The Chinese supposedly came up with the idea of hog bristles set into bone or a wooden handle in the 1400s, said National Geographic, which became the forerunner of the modern toothbrush. Twentieth century wars promoted good oral hygiene as a way to maintain one’s teeth, even on the battlefield.

The article laments that if everyone replaced their toothbrushes three times a year, as recommended, that would amount to about 23 billion toothbrushes that get trashed annually around the world.

Let’s get real: Are wood-handled toothbrushes with hog bristles really any better than those with plastic handles and nylon bristles? I doubt it. Maybe we could start chewing sticks or quit brushing and use only wooden toothpicks.

The real problem is that these articles address the smallest plastic products—drinking straws, stirrers, toothbrushes, plastic cutlery and so forth. Replacements for drinking straws include not only paper, but glass and steel! Yes, I saw an ad on Lonely Whale for glass drinking straws! I wonder what their liability insurance costs are just in case some child bites down on one of those and swallows glass! And steel straws? You’ve got to be kidding! Does anyone realize the tremendous amount of energy it takes to produce anything made of steel? And can you imagine what your drink would taste like?
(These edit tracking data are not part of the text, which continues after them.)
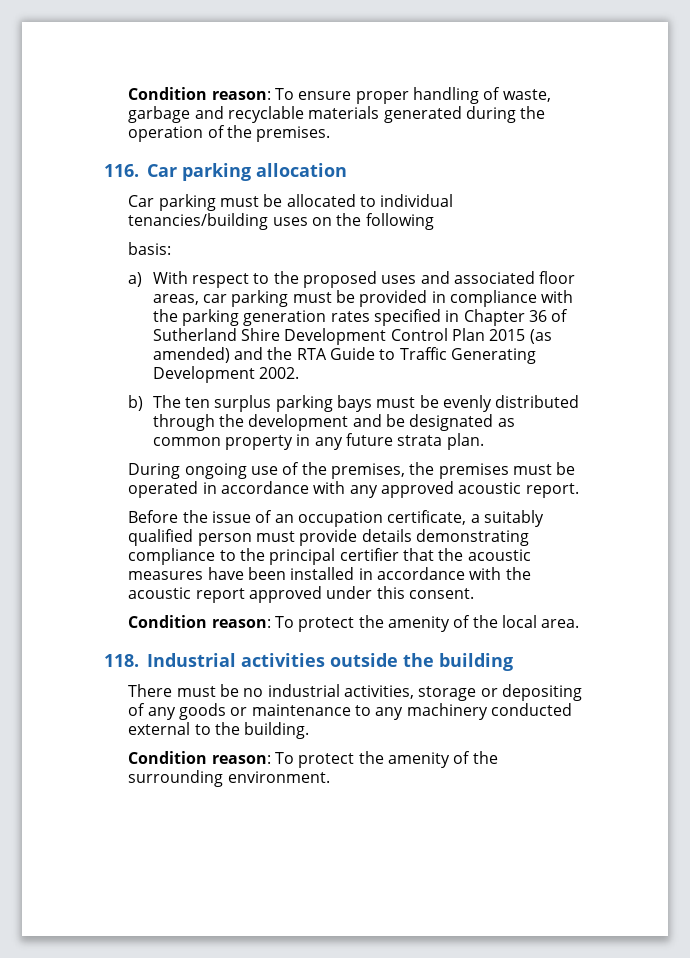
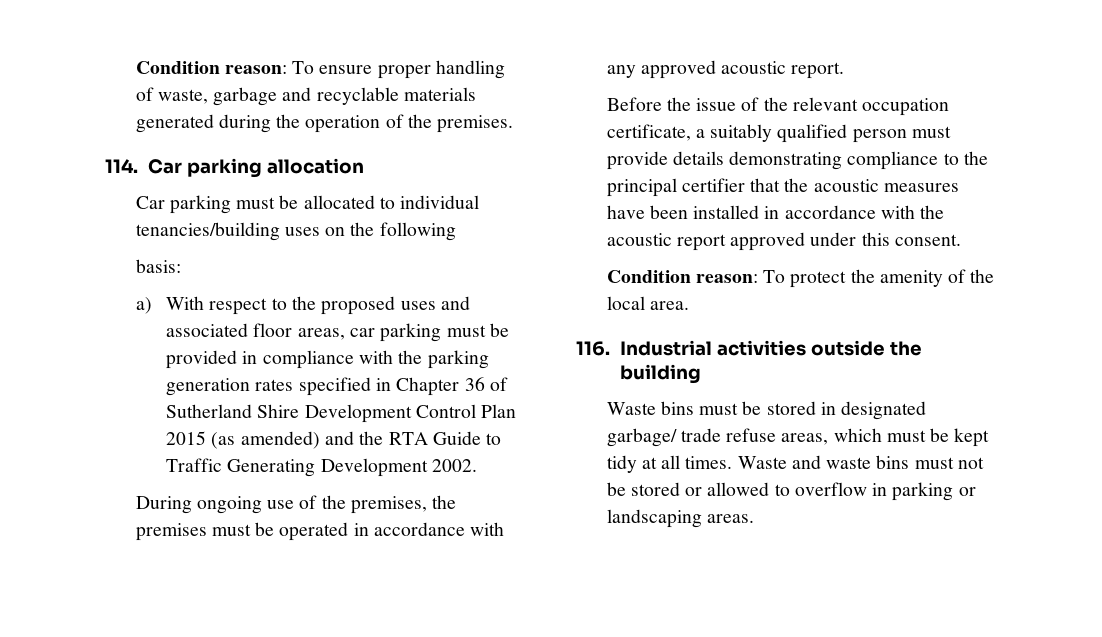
- 116. Car parking allocation
+ 114. Car parking allocation
- b) The ten surplus parking bays must be evenly distributed through the development and be designated as common property in any future strata plan.
- Before the issue of an occupation certificate, a suitably qualified person must provide details demonstrating compliance to the principal certifier that the acoustic measures have been installed in accordance with the acoustic report approved under this consent.
+ Before the issue of the relevant occupation certificate, a suitably qualified person must provide details demonstrating compliance to the principal certifier that the acoustic measures have been installed in accordance with the acoustic report approved under this consent.
- 118. Industrial activities outside the building
+ 116. Industrial activities outside the building
- There must be no industrial activities, storage or depositing of any goods or maintenance to any machinery conducted external to the building.
- Condition reason: To protect the amenity of the surrounding environment.
+ Waste bins must be stored in designated garbage/ trade refuse areas, which must be kept tidy at all times. Waste and waste bins must not be stored or allowed to overflow in parking or landscaping areas.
I don’t hear anyone complaining about all the plastic in their computers, TVs, mobile phones, automobiles, refrigerators, clothing, carpeting and other products that they use every day and couldn’t do without. If you really don’t like plastic, eliminate it from your life! Impossible, you say? Then you must acknowledge that plastic really is fantastic!

Planet or plastic? We don’t have to choose—we can have both. We just need people to stop throwing their trash into the environment and giving plastic a bad name.